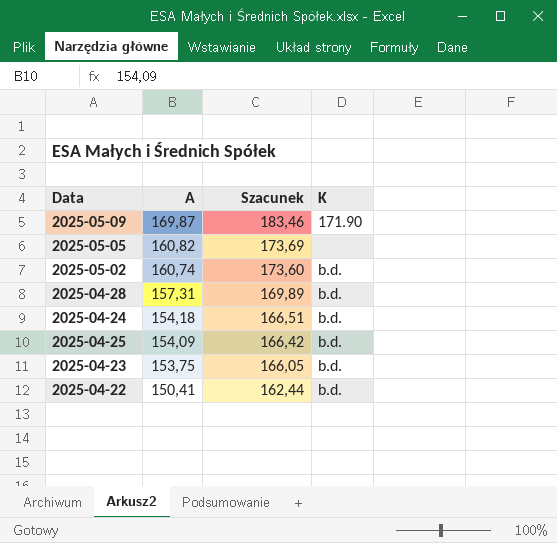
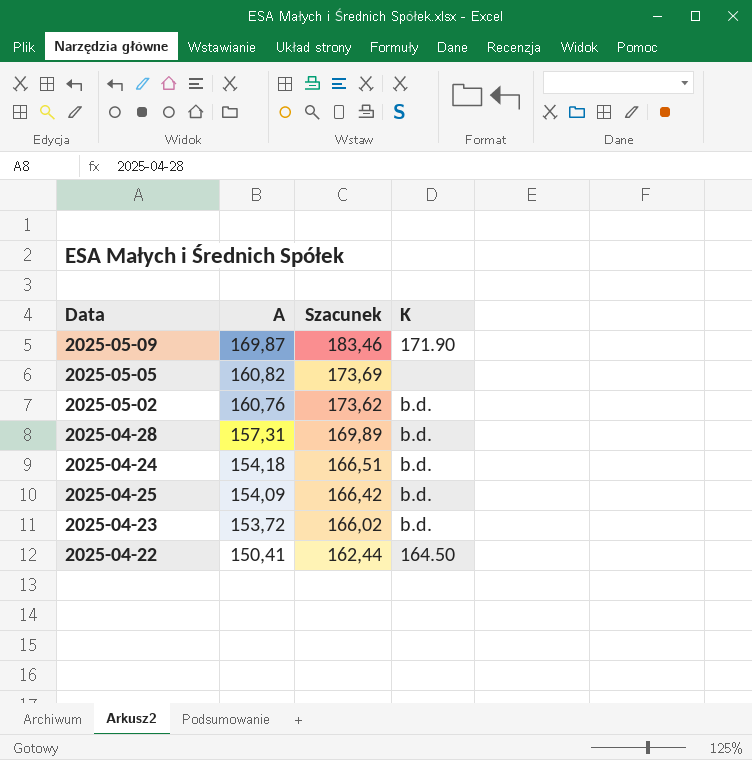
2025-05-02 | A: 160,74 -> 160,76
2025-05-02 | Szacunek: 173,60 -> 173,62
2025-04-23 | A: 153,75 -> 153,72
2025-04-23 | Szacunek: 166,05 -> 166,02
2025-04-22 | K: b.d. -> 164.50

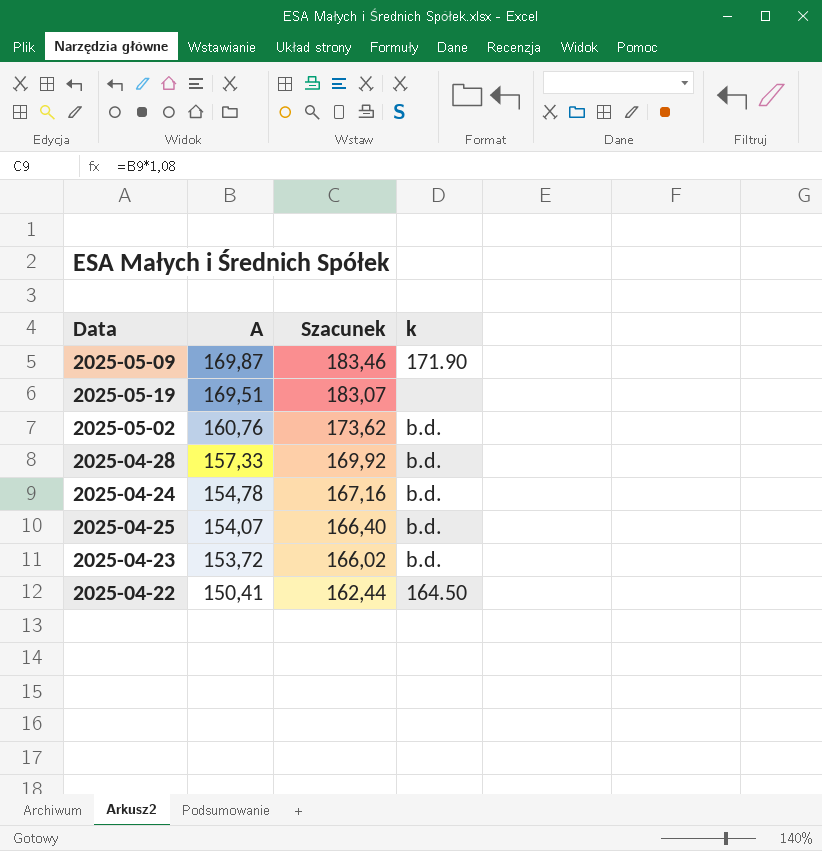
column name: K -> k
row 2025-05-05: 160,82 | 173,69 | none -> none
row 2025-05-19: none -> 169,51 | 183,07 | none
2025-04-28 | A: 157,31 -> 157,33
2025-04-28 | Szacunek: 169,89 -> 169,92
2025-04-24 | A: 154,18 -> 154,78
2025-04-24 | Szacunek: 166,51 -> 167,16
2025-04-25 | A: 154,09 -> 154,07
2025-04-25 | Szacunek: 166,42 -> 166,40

☆ ☆ ☆ ☆ ☆ ☆ ☆

What you should do: Where the word "none" occurs in a line of the records, copy that line.

Expected answer:
row 2025-05-05: 160,82 | 173,69 | none -> none
row 2025-05-19: none -> 169,51 | 183,07 | none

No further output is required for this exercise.